John Lassiter, a close friend and informal adviser of McCrory who began working with him in Charlotte government in the mid-1980s, remains hopeful about McCrory’s chances Tuesday. He said he expected voters would “wake up” at the end of the campaign, and decide to vote for the person they supported previously.
“It’s really unfair,” Lassiter said. “He is very conservative, particularly on fiscal matters and the role of government. At his core, his politics are pretty tried and true, and he has stuck to those despite the trade winds that come every cycle.”

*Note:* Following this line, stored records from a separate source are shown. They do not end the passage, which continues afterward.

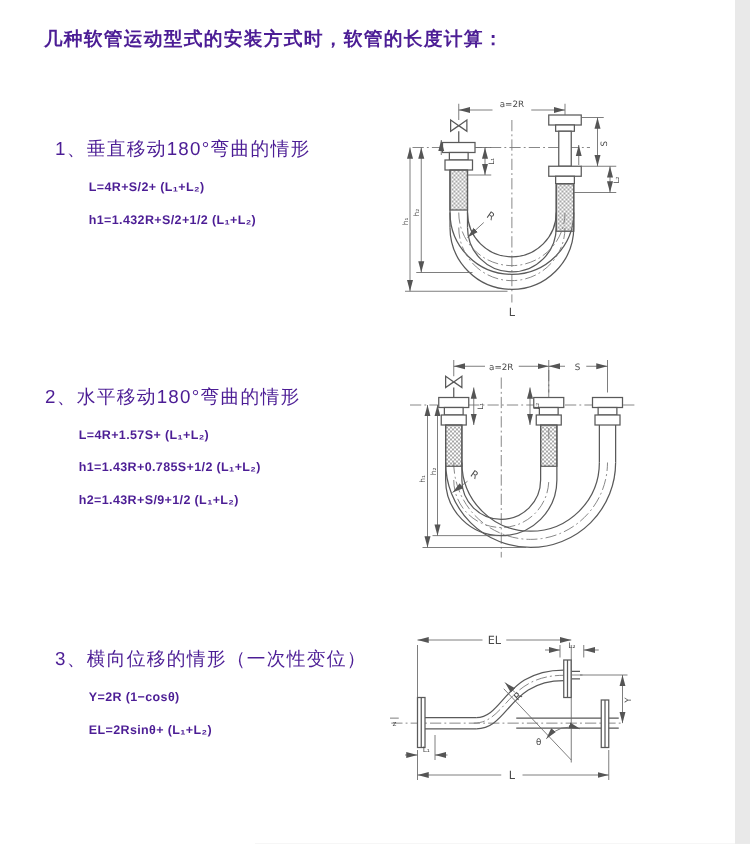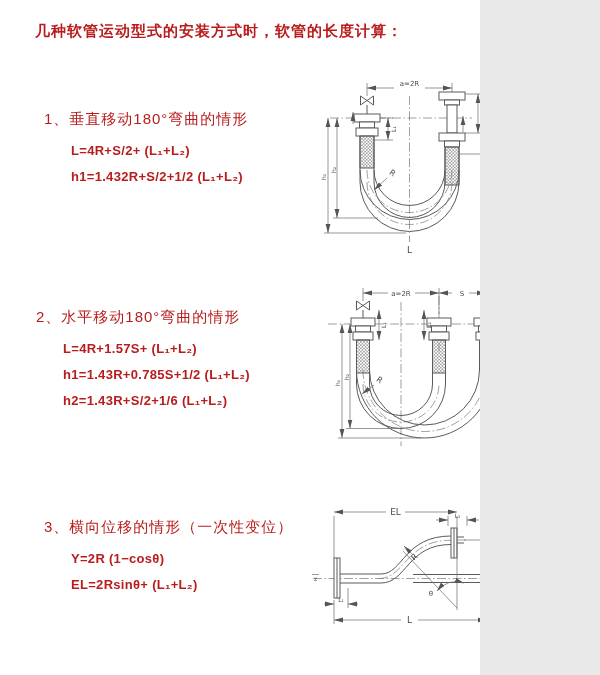"几种软管运动型式的安装方式时，软管的长度计算：" .page { color: #b91c1c -> #4c1d95; width: 480px -> 588px }
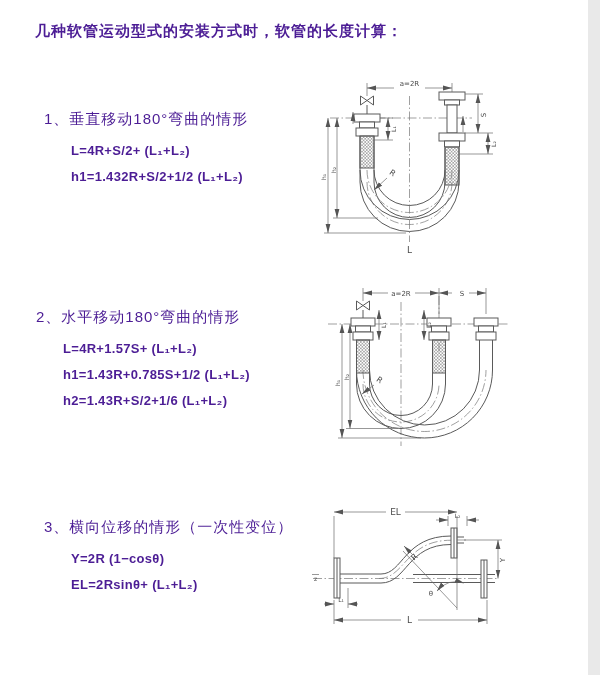"L=4R+S/2+ (L₁+L₂)" .sec .f { font-size: 13px -> 10px }
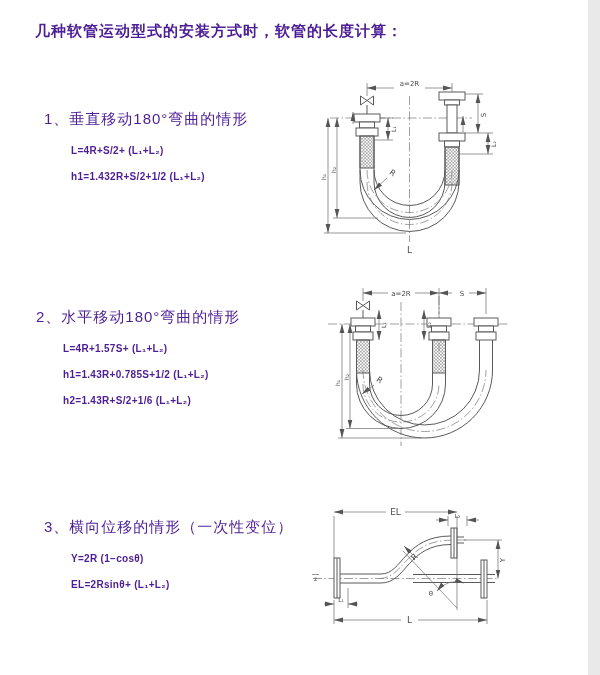"h2=1.43R+S/2+1/6 (L₁+L₂)" div.f { text: 1.43R+S/2+1/6 -> 1.43R+S/9+1/2 }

Lassiter, whom McCrory tapped to oversee and privatize the state’s economic development efforts, said McCrory is “pretty aligned with people like Thom Tillis,” the U.S. senator who was speaker of the North Carolina House when McCrory was governor.
Tillis, for his part, called McCrory a “business conservative.” Having one’s Republican credentials called into question is par for the course, he added.
“Primaries do that,” Tillis said. “They portray me as a liberal. The two things they do is cast you as a RINO or too liberal, and corrupt. Neither of those are true for him.”
Burgess Everett contributed to this report.